Urgeiriça coming to life


The small mining village of Urgeiriça, and my first years spent there all came to life a couple of weeks ago. The mine has been closed since 1992 but has a history of 80 years during which thousands of workers got out some 1.6 million tons of usable mineral (mainly Uranium) and left behind another 2.5 million tons radioactive residuals.

My few years in Urgeiriça go back to the early fifties when my father João Manuel Pinheiro after completing his engineering studies in England got employment in the mine. It meant my mother Pamela Ineichen and I spent our first years in this northern village in the Viseu district. It was also during this time my brother Pedro came to us.

The pictures in my album from this period showed me playing around the house or out on outings and on the beach. I rode a tricycle, I recall the existence of small chicks and not an awful much more in those days when I was nothing else but Titi. The beach, I have now learnt, was Ericeira where the mothers and their children spent time on a rented apartment with their husbands coming down at weekends.

Responsible for this memory revival is film producer Ramsay Cameron. He has made a most interesting film about the history of the mine where the viewer discovers the economic and strategic importance of it. Many interesting aspects touching big world politics during and after the war, dictator Salazar’s involvement in this real “gold mine”. The Marie Curie, radium connection…The importance of the hotel Urgeiriça.

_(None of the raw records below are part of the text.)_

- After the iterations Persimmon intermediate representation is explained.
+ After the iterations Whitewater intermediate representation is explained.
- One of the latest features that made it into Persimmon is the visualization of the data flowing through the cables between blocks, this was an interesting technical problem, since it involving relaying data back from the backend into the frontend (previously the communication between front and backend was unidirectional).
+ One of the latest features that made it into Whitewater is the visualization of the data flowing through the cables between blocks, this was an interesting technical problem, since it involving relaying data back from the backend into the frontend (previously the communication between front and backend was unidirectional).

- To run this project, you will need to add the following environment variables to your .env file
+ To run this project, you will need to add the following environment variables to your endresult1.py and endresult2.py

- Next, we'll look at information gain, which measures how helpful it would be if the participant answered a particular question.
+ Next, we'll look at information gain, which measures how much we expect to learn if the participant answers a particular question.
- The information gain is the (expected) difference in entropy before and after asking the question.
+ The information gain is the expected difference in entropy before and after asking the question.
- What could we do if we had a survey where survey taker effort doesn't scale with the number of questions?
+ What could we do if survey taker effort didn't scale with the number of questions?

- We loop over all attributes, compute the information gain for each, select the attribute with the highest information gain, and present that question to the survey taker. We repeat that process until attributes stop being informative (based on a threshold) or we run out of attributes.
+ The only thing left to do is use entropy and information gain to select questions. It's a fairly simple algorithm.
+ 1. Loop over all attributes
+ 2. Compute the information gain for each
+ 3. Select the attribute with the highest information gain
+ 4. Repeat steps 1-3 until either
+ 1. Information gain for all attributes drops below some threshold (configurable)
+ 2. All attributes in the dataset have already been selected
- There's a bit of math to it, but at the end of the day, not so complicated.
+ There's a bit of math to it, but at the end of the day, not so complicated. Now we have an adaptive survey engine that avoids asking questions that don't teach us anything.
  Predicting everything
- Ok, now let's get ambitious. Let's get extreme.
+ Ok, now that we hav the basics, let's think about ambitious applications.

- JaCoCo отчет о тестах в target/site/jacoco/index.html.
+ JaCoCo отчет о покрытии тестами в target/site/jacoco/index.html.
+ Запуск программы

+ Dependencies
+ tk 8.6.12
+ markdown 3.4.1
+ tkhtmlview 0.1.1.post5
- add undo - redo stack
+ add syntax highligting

The mine’s large quantities of Uranium, needed for the nuclear weapon project, put a focus on this small and otherwise forgotten area. The film is available both in English as in Portuguese on https://vimeo.com/158161181. Watch it!

Ramsay’s father James Cameron was a chief engineer at the mines during the period that my family were there. I now know that it is Ramsay’s sister Cairine we can see on the photo shown above. I also learnt from Ramsay that the other girl is Dorothy Bennett. The Bennets were another family that my parents knew and spent time with.

The importance of writing a blog has been proven again.